Nibabok’ an-dahara’e amy zao t’i Avrahame naho niankahake, nanao ty hoe an-tro’e ao, Hisamak’ anake hao ty fa zato taoñe? Hahatoly anake hao t’i Sarà, ie sivampolo taoñe?
18 Sonra Tanrı'ya, “Keşke İsmail'i mirasçım kabul etseydin!” dedi.
Le hoe t’i Avrahame amy Andrianañahare, Ee te ho veloñe añatrefa’o t’Iesmaèle.
19 Tanrı, “Hayır. Ama karın Sara sana bir oğul doğuracak, adını İshak koyacaksın” dedi, “Onunla ve soyuyla antlaşmamı sonsuza dek sürdüreceğim.
Hoe t’i Andrianañahare, Aiy! toe hisamak’ anake ho azo t’i Sarà vali’o naho hatao’o Ietsàke ty añara’e, vaho horizako ama’e i fañinakoy ho fañina nainai’e tsy modo ho aze naho o tarira’e hanonjohy azeo.
20 İsmail'e gelince, seni işittim. Onu kutsayacak, verimli kılacak, soyunu alabildiğine çoğaltacağım. On iki beyin babası olacak. Soyunu büyük bir ulus yapacağım.
Le ty am’ Iesmaèle, fa tsinanoko irehe; ho tahieko naho hampiraoraoeko ho tsifotofoto o tarira’eo; hisamak’ ana-donake folo ro’ amby re vaho hanoeko foko ra’elahy.

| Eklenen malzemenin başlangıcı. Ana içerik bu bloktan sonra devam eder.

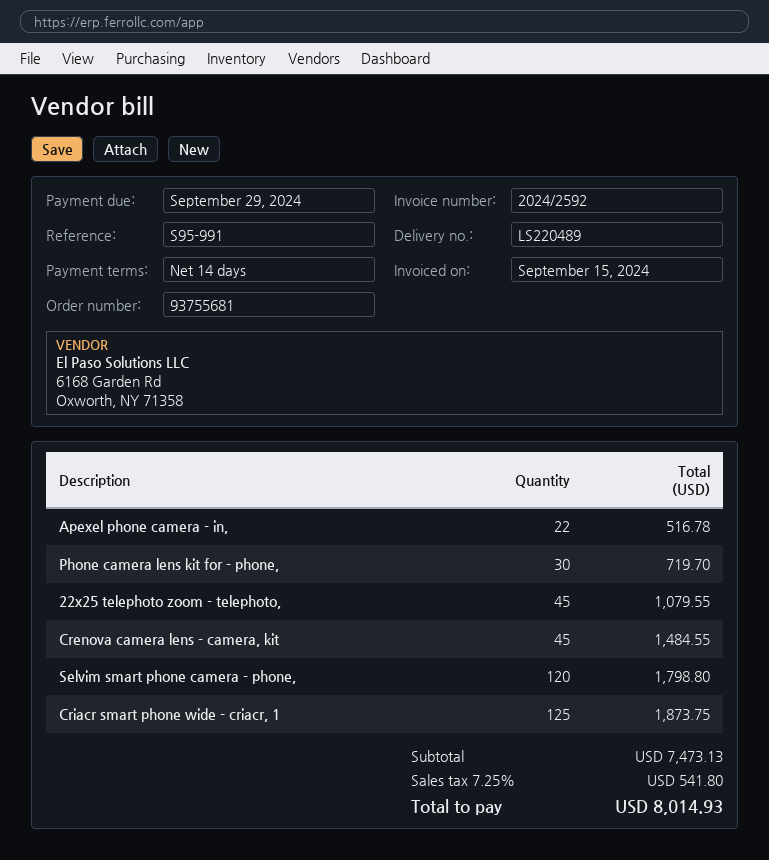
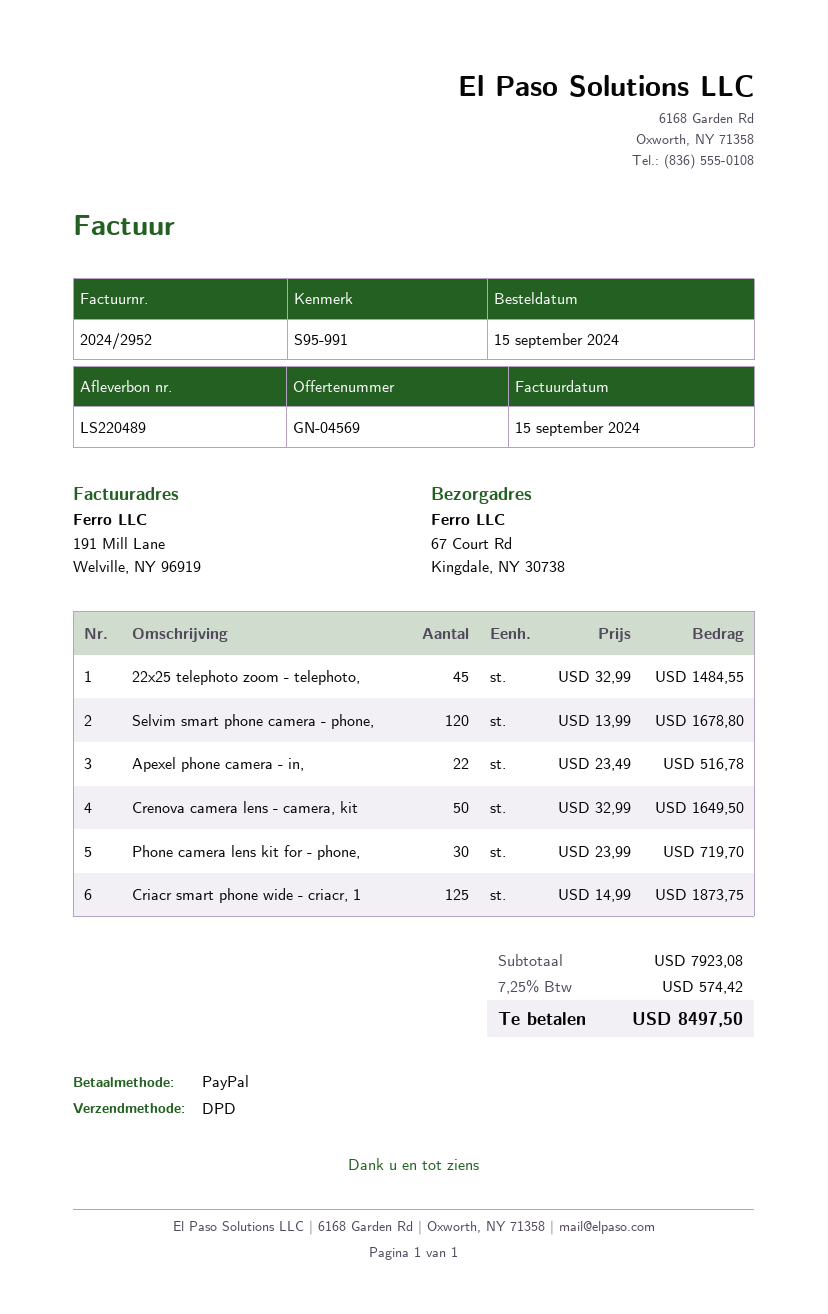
invoice number: 2024/2592 -> 2024/2952
22x25 telephoto zoom - telephoto,: 45 for 1079.55 -> 45 for 1484.55
Crenova camera lens - camera, kit: 45 for 1484.55 -> 50 for 1649.50
Selvim smart phone camera - phone,: 120 for 1798.80 -> 120 for 1678.80
subtotal: 7473.13 -> 7923.08
tax: 7.25% = 541.80 -> 7.25% = 574.42
total: 8014.93 -> 8497.50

21 Ancak antlaşmamı gelecek yıl bu zaman Sara'nın doğuracağı oğlun İshak'la sürdüreceğim.”
Fe Ietsàke ty hañorizako i fañinakoy, ie ho samahe’ i Sarà ami’ty andro nifantañeñe toy ami’ty taoñe manonjohy.
22 Tanrı İbrahim'le konuşmasını bitirince ondan ayrılıp yukarıya çekildi.
Ie nagado’e i nitsara’ey, le nienga i Avrahame t’i Andrianañahare.
23 İbrahim evindeki bütün erkekleri –oğlu İsmail'i, evinde doğanların, satın aldığı uşakların hepsini– Tanrı'nın kendisine buyurduğu gibi o gün sünnet ettirdi.
Aa le rinambe’ i Avrahame ty anadahi’e Iesmaèle rekets’ o naterak’ añ’anjomba’eo naho o vinili’e an-drala’eo naho ze lahilahy añ’ anjomba’ i Avrahame ao vaho tinampa’e amy andro nitsaraen’ Añaharey ty ofo’iareo.
24 İbrahim sünnet olduğunda doksan dokuz yaşındaydı.
Ni-sivampolo sive-amby taoñe t’i Avrahame te sinavatse ty nofo’ i ofo’ey.
25 Oğlu İsmail on üç yaşında sünnet oldu.
Ni-folo telo-amby taoñe ka t’Iesmaèle te tinampake ty nofo’ i ofo’ey.
26 İbrahim, oğlu İsmail'le aynı gün sünnet edildi.
Sambe sinavatse amy àndroy avao t’i Avrahame naho Iesmaèle ana’e,
27 İbrahim'in evindeki bütün erkekler –evinde doğanlar ve yabancılardan satın alınanlar– onunla birlikte sünnet oldu.
songa nindre sinavatse ama’e ze lahilahy añ’ anjomba’e naho ze nitoly añ’ anjomba’e ao vaho ze vinili-drala ami’ty ambahiny.